(BRIEF)
How many lines in the data below contain the string "shipping"? Answer with the number only.

Extracted records
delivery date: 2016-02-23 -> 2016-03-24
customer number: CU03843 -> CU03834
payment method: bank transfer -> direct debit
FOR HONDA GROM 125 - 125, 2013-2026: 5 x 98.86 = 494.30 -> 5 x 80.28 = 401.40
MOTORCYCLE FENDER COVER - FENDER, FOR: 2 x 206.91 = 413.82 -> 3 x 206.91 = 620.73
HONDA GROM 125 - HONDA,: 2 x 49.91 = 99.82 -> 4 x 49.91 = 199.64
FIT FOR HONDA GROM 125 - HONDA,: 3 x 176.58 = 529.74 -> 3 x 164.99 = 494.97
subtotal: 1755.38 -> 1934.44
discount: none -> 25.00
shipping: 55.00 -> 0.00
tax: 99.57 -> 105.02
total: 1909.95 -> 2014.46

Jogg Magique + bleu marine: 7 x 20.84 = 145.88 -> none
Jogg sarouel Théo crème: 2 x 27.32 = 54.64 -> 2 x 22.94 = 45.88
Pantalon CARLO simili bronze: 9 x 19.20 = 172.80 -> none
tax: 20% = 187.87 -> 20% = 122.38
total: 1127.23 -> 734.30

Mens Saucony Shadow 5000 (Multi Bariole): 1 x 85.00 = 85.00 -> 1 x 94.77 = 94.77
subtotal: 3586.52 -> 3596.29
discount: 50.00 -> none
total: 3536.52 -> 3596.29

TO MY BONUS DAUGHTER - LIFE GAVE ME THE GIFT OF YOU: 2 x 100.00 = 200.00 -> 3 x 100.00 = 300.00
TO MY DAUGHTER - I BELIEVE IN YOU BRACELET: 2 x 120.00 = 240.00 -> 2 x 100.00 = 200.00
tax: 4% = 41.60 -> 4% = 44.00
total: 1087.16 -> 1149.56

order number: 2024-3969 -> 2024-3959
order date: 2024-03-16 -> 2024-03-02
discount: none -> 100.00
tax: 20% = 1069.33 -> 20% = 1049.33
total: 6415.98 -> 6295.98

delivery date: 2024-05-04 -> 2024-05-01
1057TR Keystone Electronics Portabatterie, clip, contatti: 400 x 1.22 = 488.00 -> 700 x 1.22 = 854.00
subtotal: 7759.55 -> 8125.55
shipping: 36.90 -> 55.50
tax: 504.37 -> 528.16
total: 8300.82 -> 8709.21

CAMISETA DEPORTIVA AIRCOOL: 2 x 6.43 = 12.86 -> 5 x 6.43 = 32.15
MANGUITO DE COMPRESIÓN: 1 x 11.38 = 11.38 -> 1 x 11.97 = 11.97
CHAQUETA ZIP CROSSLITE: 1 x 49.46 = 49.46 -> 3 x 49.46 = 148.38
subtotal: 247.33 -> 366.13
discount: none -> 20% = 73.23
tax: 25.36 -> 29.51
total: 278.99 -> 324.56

(COMPLETED EXERCISE)
2